2. SIMD Acceleration of Partial Scans¶

The partial-bucket scan is a dependency-free reduction: ideal for SIMD. AVX2 processes 8 int32 per cycle; AVX-512 processes 16. With proper alignment and no early termination, the inner loop:

// AVX2 SIMD sum reduction over arr[lo..hi]
__m256i acc = _mm256_setzero_si256();
for (int i = lo; i + 8 <= hi; i += 8) {
    __m256i v = _mm256_loadu_si256((__m256i*)(arr + i));
    acc = _mm256_add_epi32(acc, v);
}
// horizontal reduce acc, then add tail elements
int sum = horizontal_sum_avx2(acc);
for (; i < hi; i++) sum += arr[i];

For range-min, replace _mm256_add_epi32 with _mm256_min_epi32. For range-max use _mm256_max_epi32. AVX-512 supports _mm512_reduce_min_epi32 natively.

Real speedup: 4–8x on partial-bucket scans, which constitute roughly 2B = 2√n of the query work. The full-middle aggregate sweep is already O(1) per bucket and harder to vectorize gainfully (the aggregates are spread out in memory).

In Java, use the Vector API (jdk.incubator.vector). In Go, hand-write assembly via go:noescape declarations or use the SVE2 intrinsics package. In Python, fall back to NumPy: arr[lo:hi].sum() calls into vectorized C and is usually 50x faster than a Python loop.

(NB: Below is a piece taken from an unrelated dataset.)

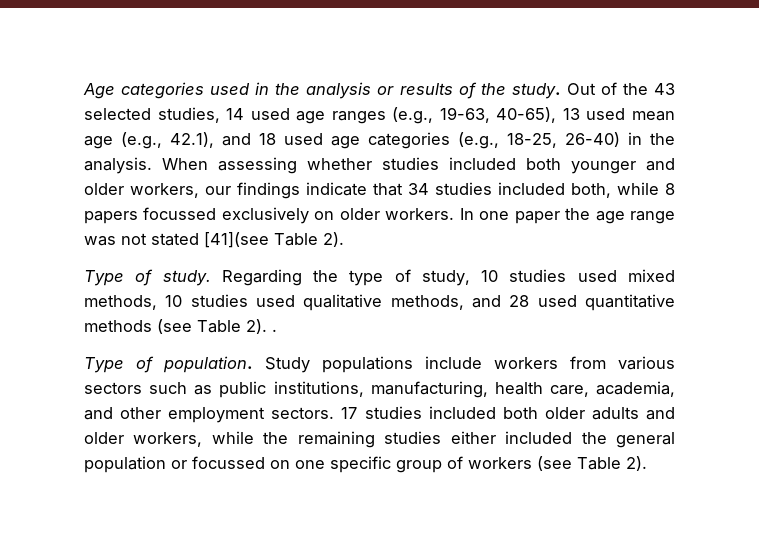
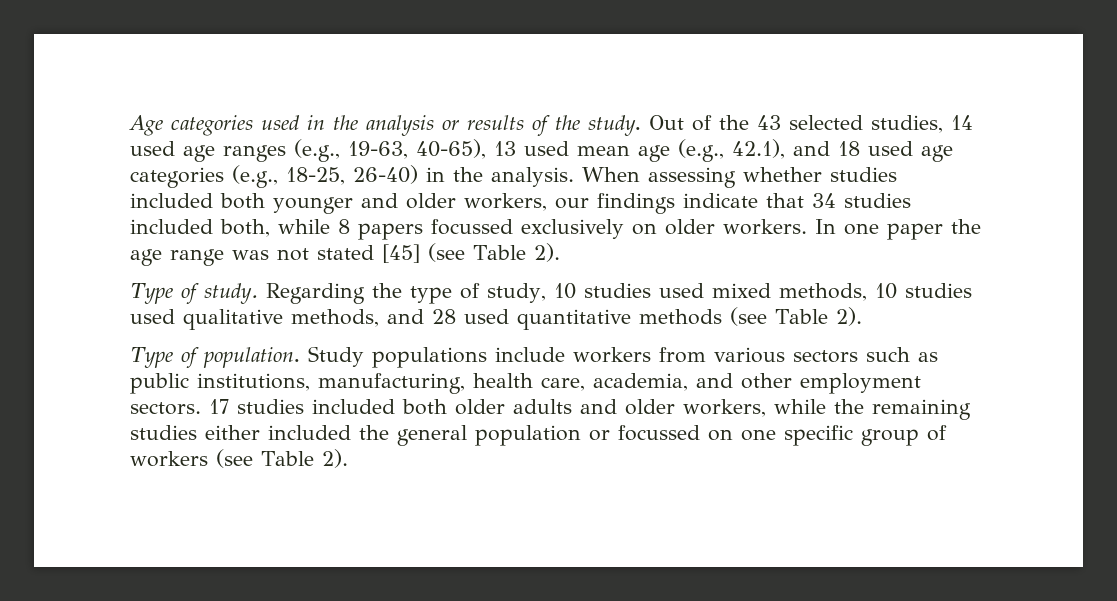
- In one paper the age range was not stated [41](see Table 2).
+ In one paper the age range was not stated [45] (see Table 2).
- Regarding the type of study, 10 studies used mixed methods, 10 studies used qualitative methods, and 28 used quantitative methods (see Table 2). .
+ Regarding the type of study, 10 studies used mixed methods, 10 studies used qualitative methods, and 28 used quantitative methods (see Table 2).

2.1 Reducing branch mispredictions¶

The trichotomy code:

if bl == br: ...

has unpredictable branching when query ranges are mixed-size. Two mitigations: - Sort queries by r - l and batch same-size queries together (improves branch prediction). - Use branchless code: compute both same-bucket and split-bucket paths and select via blend.

For most workloads neither is needed; the trichotomy branch is rarely on the hot path.

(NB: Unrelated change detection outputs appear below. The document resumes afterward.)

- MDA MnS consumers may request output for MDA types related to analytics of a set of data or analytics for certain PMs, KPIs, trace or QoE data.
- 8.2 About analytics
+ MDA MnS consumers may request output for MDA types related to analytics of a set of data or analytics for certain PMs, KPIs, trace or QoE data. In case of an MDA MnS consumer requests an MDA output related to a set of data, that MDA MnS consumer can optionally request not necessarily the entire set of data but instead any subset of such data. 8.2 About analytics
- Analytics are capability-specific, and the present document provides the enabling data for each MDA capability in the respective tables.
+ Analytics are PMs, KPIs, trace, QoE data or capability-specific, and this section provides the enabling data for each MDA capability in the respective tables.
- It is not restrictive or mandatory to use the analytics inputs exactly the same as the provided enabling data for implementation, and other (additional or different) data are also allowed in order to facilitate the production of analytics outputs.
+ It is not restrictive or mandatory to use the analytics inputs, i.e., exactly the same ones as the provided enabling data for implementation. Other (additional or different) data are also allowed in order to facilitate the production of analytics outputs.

3. Struct-of-Arrays for Bucket Aggregates¶

If each bucket holds multiple aggregates (sum, min, max, count), the naive array-of-structs layout:

struct Aggregate { long sum; long min; long max; int count; }
Aggregate buckets[NB];

Wastes cache lines when only one field is needed. A query for range sum reads sum of each bucket but pulls in the entire Aggregate struct (32+ bytes) per access.

Struct-of-arrays (SoA):

long bucketSum[NB];
long bucketMin[NB];
long bucketMax[NB];
int bucketCount[NB];

Now a range-sum query touches only bucketSum[bl+1..br-1] — densely packed in memory, prefetcher-friendly, possibly SIMD-reducible.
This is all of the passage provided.